(GIVEN DATA begins)

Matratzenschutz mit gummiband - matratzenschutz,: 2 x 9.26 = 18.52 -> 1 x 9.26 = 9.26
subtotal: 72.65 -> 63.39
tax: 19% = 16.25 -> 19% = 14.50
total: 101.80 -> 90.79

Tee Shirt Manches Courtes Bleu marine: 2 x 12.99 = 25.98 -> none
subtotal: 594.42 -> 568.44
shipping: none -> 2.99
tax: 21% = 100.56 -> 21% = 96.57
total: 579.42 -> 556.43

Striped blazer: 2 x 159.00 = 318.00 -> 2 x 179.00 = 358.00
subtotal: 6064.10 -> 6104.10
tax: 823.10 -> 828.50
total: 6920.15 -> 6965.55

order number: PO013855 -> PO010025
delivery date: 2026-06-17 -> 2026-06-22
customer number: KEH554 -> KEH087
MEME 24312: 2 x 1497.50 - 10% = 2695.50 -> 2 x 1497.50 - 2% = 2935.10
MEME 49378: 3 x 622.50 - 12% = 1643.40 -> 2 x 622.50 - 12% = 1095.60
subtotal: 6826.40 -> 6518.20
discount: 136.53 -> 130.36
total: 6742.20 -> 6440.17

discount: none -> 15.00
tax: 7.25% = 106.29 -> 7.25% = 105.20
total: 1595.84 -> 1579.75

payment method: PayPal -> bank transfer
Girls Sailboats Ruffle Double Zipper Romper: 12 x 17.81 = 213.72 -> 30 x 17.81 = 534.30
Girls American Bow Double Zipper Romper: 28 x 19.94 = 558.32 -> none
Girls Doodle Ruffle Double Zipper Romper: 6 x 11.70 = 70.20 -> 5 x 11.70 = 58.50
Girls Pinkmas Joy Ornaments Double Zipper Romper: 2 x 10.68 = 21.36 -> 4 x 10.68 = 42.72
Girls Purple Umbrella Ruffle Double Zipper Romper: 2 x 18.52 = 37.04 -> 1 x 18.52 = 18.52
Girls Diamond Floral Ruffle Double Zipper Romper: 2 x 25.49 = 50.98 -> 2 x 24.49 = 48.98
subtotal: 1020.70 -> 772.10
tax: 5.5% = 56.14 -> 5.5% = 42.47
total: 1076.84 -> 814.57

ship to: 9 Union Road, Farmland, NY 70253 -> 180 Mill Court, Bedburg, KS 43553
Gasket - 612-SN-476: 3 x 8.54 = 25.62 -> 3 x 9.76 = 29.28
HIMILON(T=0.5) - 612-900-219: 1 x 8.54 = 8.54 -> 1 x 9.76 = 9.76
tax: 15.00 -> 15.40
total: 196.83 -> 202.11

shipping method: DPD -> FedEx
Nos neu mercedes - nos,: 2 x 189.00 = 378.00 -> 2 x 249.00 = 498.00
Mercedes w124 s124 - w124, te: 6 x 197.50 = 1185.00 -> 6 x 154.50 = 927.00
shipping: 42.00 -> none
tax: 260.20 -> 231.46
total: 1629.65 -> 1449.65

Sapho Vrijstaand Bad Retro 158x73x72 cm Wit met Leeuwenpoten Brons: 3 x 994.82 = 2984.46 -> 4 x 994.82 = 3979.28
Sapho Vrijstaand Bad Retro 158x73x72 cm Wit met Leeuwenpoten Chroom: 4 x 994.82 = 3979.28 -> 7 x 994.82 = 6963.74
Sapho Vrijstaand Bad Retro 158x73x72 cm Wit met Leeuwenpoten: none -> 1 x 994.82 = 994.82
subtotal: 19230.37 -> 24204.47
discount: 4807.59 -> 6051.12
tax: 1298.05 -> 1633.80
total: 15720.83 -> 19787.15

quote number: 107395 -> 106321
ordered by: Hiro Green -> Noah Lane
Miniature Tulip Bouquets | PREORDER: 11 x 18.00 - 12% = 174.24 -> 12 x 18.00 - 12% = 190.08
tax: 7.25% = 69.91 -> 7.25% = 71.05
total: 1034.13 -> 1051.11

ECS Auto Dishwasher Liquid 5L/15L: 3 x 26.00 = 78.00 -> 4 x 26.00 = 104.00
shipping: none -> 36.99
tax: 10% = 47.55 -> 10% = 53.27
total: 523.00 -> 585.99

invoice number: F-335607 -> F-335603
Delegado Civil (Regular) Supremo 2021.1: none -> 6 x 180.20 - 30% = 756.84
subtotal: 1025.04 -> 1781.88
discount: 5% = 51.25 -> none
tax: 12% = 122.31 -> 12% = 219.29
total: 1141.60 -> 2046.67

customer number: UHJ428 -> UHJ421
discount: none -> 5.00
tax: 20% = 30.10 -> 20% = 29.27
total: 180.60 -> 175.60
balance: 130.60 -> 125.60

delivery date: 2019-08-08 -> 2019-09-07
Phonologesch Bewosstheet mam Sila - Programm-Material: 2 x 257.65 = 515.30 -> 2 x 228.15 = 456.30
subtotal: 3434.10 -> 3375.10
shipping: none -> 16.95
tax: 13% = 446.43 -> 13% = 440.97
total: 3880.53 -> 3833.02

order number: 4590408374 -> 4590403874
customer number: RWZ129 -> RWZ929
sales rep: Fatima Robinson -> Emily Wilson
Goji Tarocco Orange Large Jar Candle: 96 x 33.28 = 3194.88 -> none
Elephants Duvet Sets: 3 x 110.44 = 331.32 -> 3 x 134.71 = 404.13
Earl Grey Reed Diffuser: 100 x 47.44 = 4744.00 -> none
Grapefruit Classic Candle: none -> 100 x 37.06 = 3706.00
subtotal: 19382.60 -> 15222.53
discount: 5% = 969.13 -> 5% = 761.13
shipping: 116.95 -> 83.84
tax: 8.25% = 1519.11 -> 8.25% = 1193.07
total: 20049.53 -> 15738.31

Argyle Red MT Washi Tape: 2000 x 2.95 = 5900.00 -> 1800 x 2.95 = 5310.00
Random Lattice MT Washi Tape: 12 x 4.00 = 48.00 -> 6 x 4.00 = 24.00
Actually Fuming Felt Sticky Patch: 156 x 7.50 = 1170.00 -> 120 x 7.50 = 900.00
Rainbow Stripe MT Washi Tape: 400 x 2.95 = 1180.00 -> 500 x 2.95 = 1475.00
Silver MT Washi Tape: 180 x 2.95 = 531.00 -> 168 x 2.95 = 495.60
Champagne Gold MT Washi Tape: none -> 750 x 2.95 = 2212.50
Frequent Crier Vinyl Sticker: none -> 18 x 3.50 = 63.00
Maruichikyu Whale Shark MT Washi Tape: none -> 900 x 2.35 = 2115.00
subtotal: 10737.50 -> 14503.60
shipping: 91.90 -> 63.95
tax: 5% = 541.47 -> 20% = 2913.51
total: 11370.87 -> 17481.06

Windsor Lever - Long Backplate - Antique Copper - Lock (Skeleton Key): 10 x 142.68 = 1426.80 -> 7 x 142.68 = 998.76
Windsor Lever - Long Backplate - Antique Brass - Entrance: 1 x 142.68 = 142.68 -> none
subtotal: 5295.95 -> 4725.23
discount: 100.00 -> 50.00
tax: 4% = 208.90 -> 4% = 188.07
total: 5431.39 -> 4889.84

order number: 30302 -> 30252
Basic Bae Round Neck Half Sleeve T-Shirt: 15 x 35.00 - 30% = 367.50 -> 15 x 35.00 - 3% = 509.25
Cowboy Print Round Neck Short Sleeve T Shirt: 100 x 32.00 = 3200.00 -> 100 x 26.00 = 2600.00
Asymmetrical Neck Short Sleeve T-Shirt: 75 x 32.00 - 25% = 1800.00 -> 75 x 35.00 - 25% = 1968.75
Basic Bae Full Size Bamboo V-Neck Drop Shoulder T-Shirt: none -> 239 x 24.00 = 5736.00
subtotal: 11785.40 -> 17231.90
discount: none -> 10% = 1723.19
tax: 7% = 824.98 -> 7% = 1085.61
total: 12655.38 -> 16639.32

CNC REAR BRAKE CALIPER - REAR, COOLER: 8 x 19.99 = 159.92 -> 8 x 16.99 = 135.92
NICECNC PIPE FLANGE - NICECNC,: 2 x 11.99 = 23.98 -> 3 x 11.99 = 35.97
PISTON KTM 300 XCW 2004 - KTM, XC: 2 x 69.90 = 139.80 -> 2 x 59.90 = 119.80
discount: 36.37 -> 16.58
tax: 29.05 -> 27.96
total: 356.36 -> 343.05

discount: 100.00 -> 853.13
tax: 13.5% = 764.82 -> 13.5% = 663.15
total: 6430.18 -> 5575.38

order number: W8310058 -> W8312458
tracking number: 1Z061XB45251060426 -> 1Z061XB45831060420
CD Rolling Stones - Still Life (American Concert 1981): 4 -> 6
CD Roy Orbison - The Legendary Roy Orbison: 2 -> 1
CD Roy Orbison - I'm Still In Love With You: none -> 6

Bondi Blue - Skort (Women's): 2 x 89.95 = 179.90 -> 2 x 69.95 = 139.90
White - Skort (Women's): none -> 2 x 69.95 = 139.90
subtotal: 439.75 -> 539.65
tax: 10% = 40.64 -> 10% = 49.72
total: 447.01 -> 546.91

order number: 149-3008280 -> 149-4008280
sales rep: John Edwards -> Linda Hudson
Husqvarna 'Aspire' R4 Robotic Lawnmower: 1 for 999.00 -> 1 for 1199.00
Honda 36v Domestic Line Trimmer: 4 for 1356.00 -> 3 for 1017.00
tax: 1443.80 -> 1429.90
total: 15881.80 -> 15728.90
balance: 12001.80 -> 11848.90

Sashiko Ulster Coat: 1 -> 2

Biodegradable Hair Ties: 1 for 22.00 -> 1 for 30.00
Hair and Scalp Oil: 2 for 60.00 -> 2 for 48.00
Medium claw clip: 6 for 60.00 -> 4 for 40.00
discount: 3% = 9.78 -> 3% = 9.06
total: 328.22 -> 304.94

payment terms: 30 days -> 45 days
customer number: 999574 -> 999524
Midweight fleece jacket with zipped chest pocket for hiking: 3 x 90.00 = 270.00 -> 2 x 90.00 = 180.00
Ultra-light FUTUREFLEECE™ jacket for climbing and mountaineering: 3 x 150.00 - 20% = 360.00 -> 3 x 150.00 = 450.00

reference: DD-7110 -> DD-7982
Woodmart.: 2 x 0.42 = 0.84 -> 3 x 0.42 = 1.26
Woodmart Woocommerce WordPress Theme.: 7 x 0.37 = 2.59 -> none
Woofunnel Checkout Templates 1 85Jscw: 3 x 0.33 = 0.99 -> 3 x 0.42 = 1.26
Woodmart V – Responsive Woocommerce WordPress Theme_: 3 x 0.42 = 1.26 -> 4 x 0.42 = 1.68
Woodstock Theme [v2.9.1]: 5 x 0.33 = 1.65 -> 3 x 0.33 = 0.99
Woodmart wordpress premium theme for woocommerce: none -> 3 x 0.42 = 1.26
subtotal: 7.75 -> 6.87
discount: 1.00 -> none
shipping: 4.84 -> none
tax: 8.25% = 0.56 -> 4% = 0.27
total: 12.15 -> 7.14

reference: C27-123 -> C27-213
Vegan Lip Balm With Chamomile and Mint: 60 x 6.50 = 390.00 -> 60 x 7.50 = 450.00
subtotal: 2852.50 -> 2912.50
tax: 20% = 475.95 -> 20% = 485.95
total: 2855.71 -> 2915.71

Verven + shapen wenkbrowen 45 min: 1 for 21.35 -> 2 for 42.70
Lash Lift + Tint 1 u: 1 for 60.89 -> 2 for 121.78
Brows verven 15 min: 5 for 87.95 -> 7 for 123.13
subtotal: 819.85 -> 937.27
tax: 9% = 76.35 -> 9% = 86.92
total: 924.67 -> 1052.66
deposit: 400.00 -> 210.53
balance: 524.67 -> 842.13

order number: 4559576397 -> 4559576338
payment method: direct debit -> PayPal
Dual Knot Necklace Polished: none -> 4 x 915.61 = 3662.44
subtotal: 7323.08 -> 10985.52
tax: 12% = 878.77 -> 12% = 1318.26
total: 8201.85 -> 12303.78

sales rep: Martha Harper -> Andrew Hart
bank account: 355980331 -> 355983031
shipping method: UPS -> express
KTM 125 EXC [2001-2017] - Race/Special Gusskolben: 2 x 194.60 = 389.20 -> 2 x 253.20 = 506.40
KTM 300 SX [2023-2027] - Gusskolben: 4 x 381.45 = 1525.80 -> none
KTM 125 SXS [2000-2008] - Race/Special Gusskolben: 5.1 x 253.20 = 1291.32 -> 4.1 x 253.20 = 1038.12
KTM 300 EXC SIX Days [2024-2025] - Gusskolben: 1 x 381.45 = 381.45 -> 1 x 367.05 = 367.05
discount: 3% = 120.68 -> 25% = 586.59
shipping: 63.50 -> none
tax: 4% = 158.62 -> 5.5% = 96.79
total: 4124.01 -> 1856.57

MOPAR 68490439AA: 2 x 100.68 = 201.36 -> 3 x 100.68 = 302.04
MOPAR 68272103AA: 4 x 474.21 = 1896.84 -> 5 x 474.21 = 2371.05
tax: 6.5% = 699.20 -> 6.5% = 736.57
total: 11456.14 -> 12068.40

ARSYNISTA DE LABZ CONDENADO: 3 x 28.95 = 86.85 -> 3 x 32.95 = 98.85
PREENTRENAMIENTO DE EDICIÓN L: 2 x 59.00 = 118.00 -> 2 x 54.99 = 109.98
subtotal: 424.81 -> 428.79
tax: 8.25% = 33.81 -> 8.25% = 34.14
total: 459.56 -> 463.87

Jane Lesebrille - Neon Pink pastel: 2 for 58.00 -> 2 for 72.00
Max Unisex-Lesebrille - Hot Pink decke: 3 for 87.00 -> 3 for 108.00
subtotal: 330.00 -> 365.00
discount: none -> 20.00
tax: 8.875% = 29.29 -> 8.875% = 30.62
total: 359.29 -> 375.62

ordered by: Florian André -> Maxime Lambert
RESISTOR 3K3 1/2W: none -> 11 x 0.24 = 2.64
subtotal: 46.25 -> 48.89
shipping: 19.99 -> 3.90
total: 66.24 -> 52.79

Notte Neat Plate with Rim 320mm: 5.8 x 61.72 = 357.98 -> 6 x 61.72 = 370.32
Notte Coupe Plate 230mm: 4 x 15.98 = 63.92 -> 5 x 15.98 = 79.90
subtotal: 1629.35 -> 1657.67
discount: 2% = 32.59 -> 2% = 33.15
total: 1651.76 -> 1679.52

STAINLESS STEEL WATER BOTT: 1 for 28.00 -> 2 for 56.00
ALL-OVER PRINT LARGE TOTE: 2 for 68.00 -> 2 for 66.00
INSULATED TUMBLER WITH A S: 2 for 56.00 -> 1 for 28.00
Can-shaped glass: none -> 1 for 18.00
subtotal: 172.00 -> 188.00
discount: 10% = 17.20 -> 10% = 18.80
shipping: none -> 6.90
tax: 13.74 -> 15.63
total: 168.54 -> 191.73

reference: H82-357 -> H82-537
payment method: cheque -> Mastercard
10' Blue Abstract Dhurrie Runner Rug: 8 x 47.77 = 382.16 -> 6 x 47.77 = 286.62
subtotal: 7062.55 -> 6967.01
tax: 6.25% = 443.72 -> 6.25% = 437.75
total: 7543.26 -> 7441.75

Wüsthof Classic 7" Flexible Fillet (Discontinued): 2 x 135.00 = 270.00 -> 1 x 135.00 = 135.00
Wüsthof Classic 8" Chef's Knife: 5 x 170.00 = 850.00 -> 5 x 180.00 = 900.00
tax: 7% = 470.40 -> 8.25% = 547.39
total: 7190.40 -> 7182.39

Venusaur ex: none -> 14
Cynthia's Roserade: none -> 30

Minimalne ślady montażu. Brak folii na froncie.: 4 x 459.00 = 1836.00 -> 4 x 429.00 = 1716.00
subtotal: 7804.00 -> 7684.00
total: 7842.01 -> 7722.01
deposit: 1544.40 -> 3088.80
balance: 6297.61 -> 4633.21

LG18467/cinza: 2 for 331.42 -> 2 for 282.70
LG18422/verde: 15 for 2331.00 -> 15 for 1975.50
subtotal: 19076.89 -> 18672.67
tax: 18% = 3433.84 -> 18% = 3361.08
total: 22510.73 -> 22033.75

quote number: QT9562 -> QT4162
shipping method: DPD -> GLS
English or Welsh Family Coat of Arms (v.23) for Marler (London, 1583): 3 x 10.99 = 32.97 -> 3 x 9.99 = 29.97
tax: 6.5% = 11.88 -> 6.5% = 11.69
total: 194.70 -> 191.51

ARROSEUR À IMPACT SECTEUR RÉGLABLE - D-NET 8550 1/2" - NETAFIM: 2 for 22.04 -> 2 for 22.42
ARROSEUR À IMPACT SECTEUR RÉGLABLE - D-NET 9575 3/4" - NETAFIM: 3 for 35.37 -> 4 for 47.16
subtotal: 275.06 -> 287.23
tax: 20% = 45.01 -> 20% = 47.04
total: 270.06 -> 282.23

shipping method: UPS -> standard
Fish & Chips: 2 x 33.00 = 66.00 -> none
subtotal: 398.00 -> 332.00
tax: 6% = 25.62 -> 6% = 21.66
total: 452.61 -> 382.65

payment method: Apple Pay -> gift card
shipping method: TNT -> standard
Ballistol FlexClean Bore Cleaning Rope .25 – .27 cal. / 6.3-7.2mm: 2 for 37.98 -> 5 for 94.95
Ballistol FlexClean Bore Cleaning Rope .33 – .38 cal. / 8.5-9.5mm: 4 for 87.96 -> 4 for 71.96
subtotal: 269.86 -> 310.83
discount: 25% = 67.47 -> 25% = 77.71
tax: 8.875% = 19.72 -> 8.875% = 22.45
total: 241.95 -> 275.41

(GIVEN DATA ends)

» **BRIEF**:
Only one stretch of the records above is wanted: the lines between the one holding "tax: 6.5% = 11.88 -> 6.5% = 11.69" and the one holding "tax: 20% = 45.01 -> 20% = 47.04", inclusive, reproduced exactly.

» **YOUR SOLUTION**:
tax: 6.5% = 11.88 -> 6.5% = 11.69
total: 194.70 -> 191.51

ARROSEUR À IMPACT SECTEUR RÉGLABLE - D-NET 8550 1/2" - NETAFIM: 2 for 22.04 -> 2 for 22.42
ARROSEUR À IMPACT SECTEUR RÉGLABLE - D-NET 9575 3/4" - NETAFIM: 3 for 35.37 -> 4 for 47.16
subtotal: 275.06 -> 287.23
tax: 20% = 45.01 -> 20% = 47.04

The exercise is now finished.